Select the lines below containing the word "into".

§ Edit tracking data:
++++++++++++++++++++
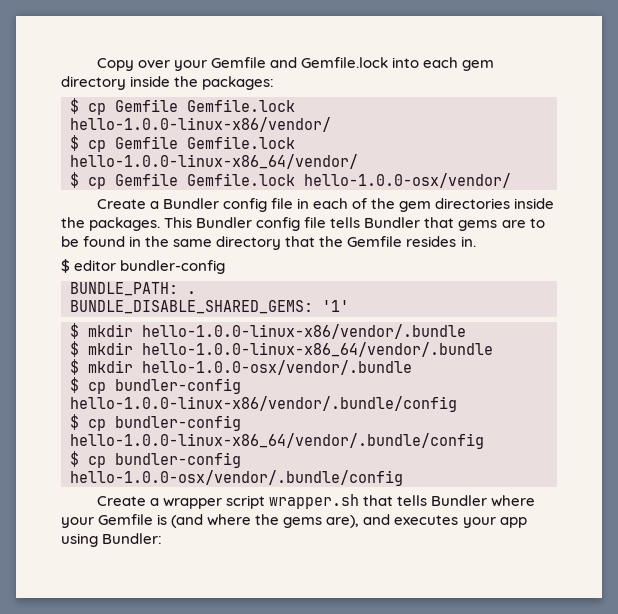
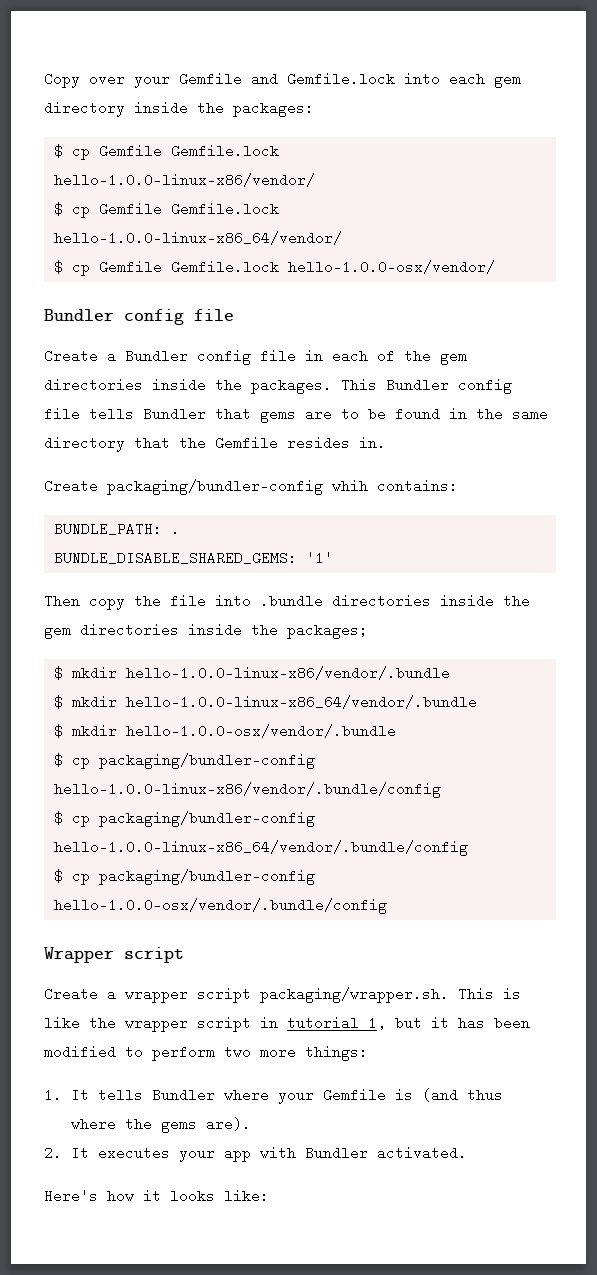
(511, 180) none -> [44,309,234,325] // Bundler config file
[61,259,226,274] $ editor bundler-config -> [44,479,458,495] Create packaging/bundler-config whih contains:
(349, 306) none -> [44,594,530,610] [44,623,368,639] // Then copy the file into .bundle directories inside the gem directories inside the packages;
[115,378,241,394] bundler-config -> [99,753,316,769] packaging/bundler-config
[115,415,241,431] bundler-config -> [99,811,316,827] packaging/bundler-config
[115,452,241,468] bundler-config -> [99,869,316,885] packaging/bundler-config
(403, 478) none -> [44,947,184,963] // Wrapper script
[269,494,394,509] wrapper.sh that -> [260,987,521,1003] [44,1016,530,1032] [44,1045,368,1061] [44,1088,89,1102] packaging/wrapper.sh. This is like the wrapper script in tutorial 1, but it has been modified to perform two more things: // 1. It
(204, 521) none -> [466,1090,503,1100] thus
[326,514,527,528] [61,533,163,547] are), and executes your app using Bundler: -> [205,1117,251,1131] [44,1146,467,1162] [44,1189,269,1203] are). // 2. It executes your app with Bundler activated. // Here's how it looks like:

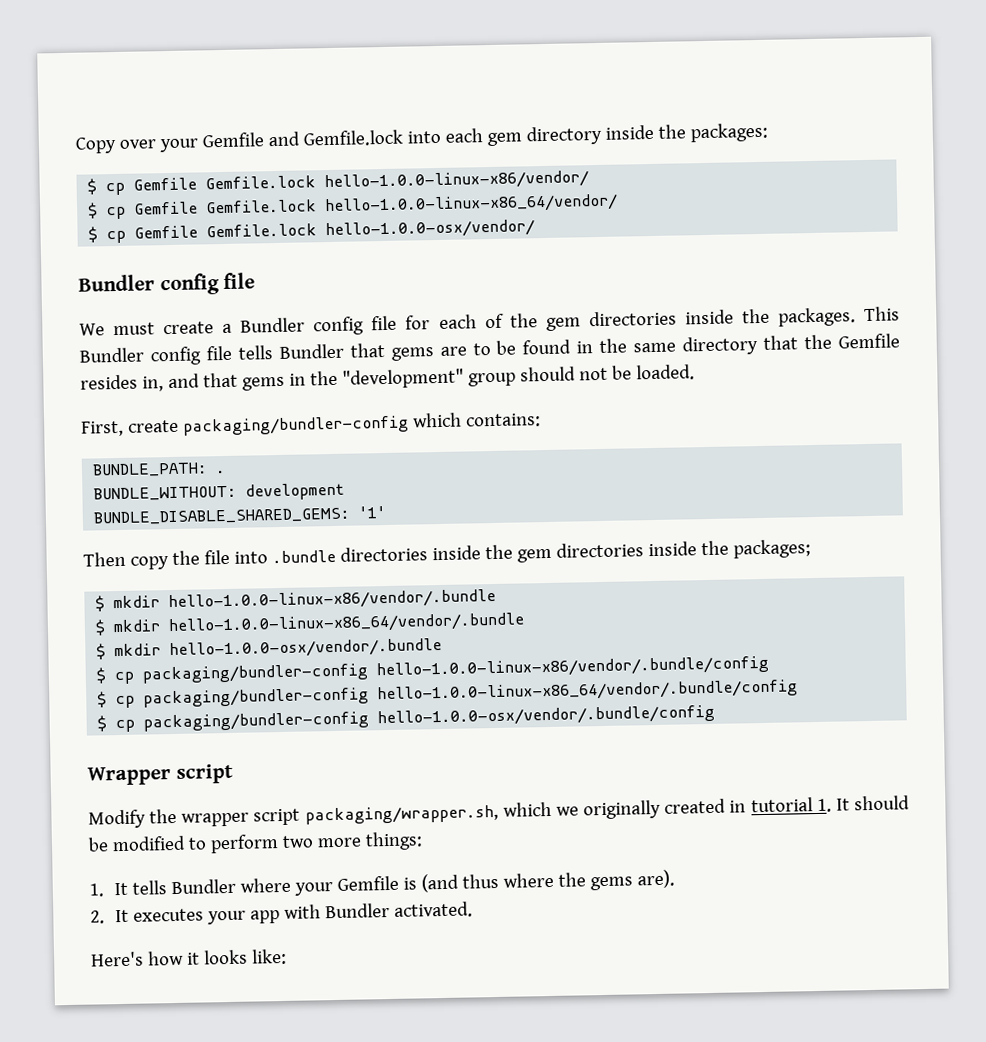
[44,349,98,363] Create -> [79,321,215,336] We must create
[305,350,323,361] in -> [405,315,431,330] for
[359,436,386,450] [44,479,368,495] in. // Create packaging/bundler-config whih -> [141,364,695,392] [81,412,462,437] in, and that gems in the "development" group should not be loaded. // First, create packaging/bundler-config which
(181, 529) none -> [93,482,346,502] // BUNDLE_WITHOUT: development
[44,987,521,1003] [44,1016,530,1032] Create a wrapper script packaging/wrapper.sh. This is like the wrapper script in tutorial 1, but it has been -> [88,795,911,829] [88,837,109,852] Modify the wrapper script packaging/wrapper.sh, which we originally created in tutorial 1. It should be

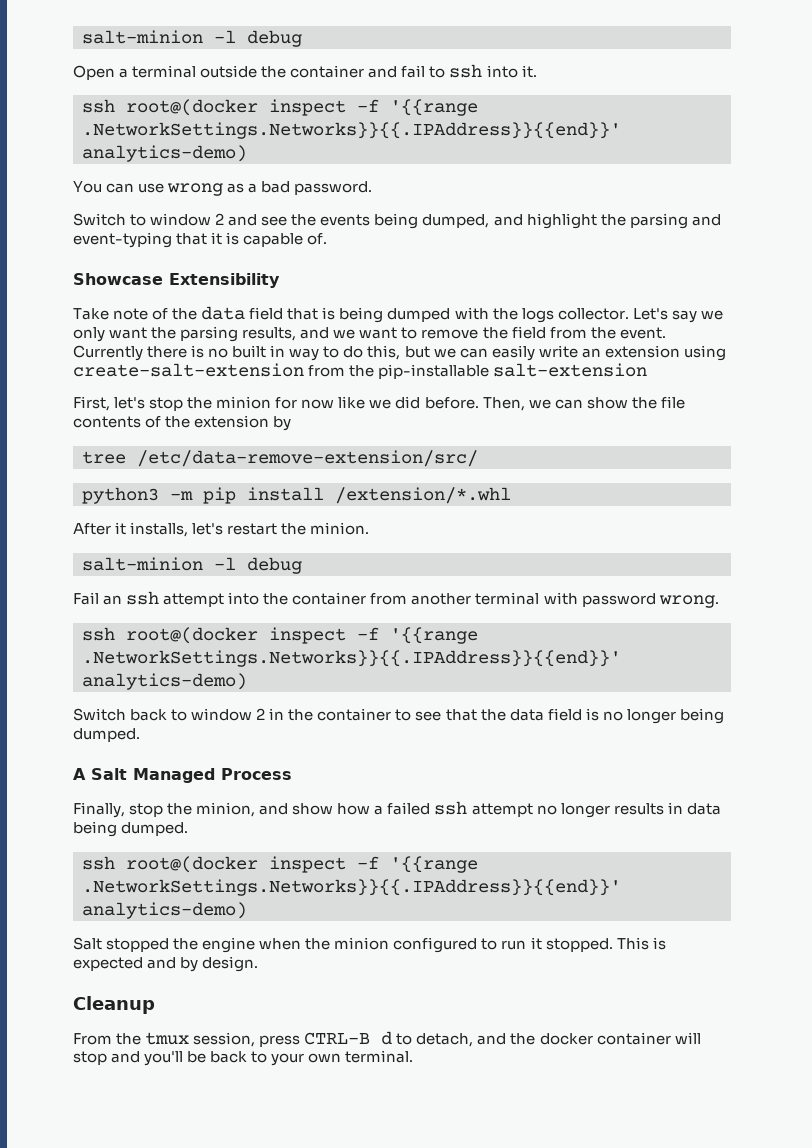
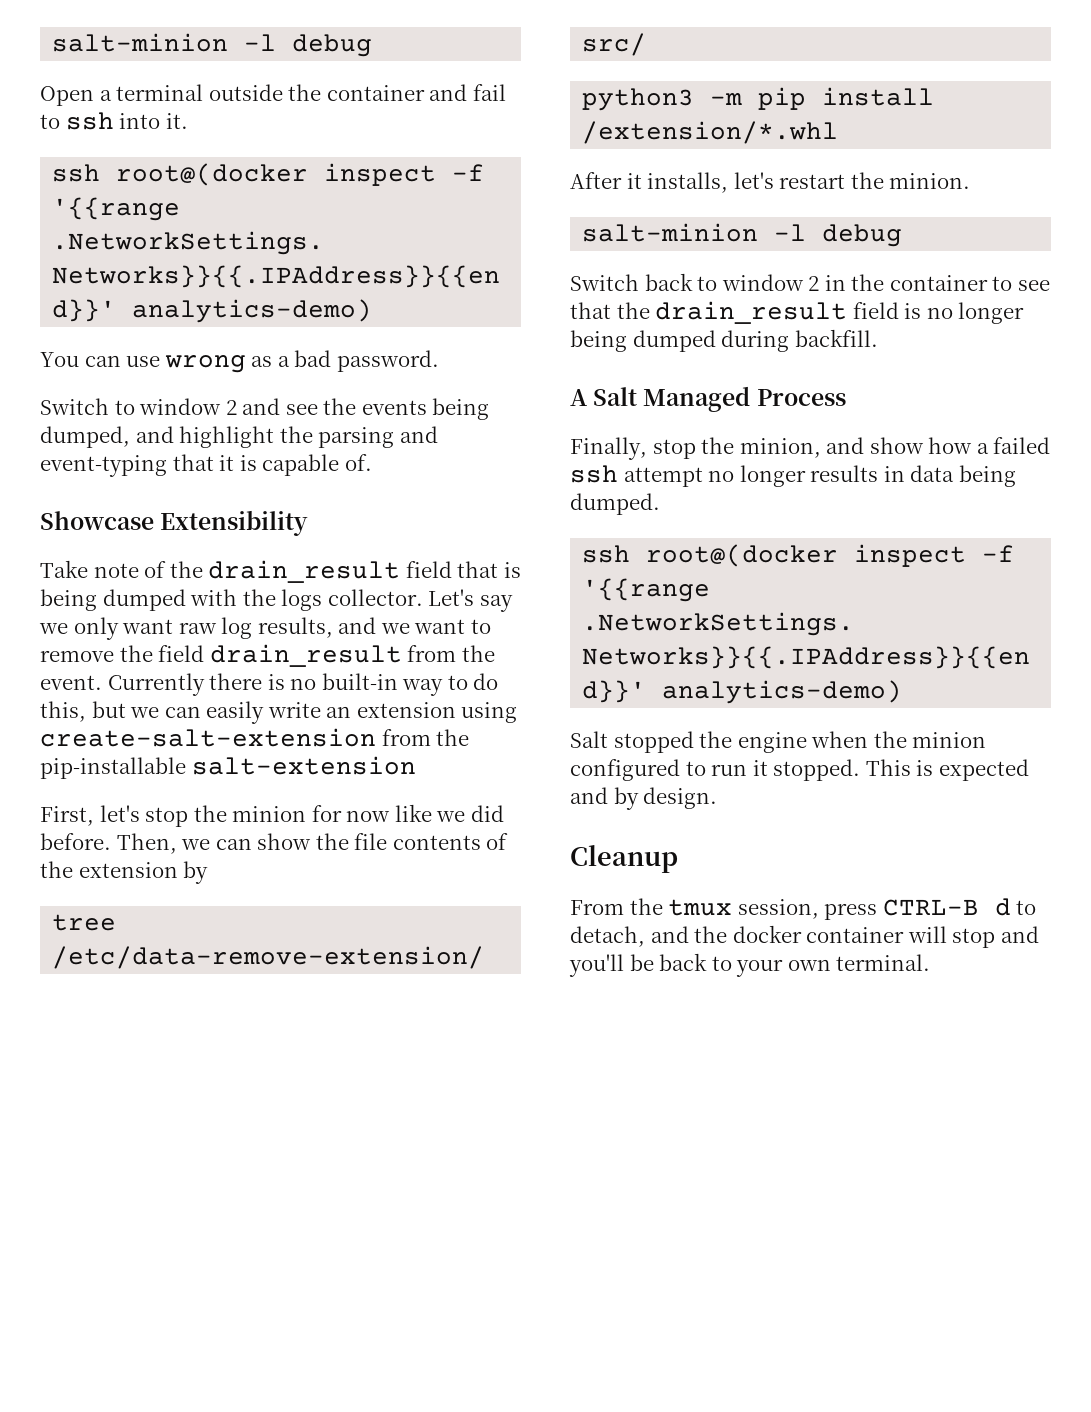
[201,306,246,320] data -> [208,560,401,583] drain_result
[151,326,239,342] the parsing -> [178,617,253,639] raw log
(546, 332) none -> [209,644,402,667] drain_result
[232,345,286,358] built in -> [321,673,398,690] built-in
[73,591,719,608] [82,627,478,644] [82,650,621,667] [82,673,247,690] // Fail an ssh attempt into the container from another terminal with password wrong. // ssh root@(docker inspect -f '{{range .NetworkSettings.Networks}}{{.IPAddress}}{{end}}' analytics-demo) -> (903, 235) none
[509,709,544,721] data -> [655,301,848,324] drain_result
[73,728,140,742] dumped. -> [632,329,878,352] dumped during backfill.

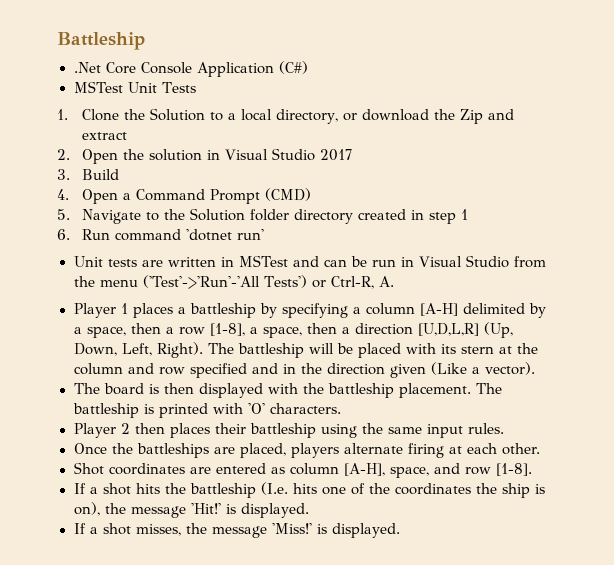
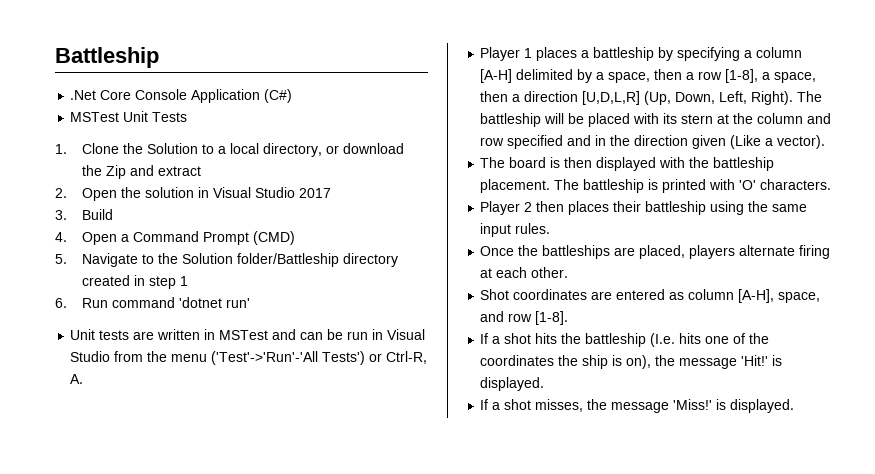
[250,209,290,221] folder -> [237,253,340,267] folder/Battleship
++++++++++++++++++++
§ Answer below:
(349, 306) none -> [44,594,530,610] [44,623,368,639] // Then copy the file into .bundle directories inside the gem directories inside the packages;
[73,591,719,608] [82,627,478,644] [82,650,621,667] [82,673,247,690] // Fail an ssh attempt into the container from another terminal with password wrong. // ssh root@(docker inspect -f '{{range .NetworkSettings.Networks}}{{.IPAddress}}{{end}}' analytics-demo) -> (903, 235) none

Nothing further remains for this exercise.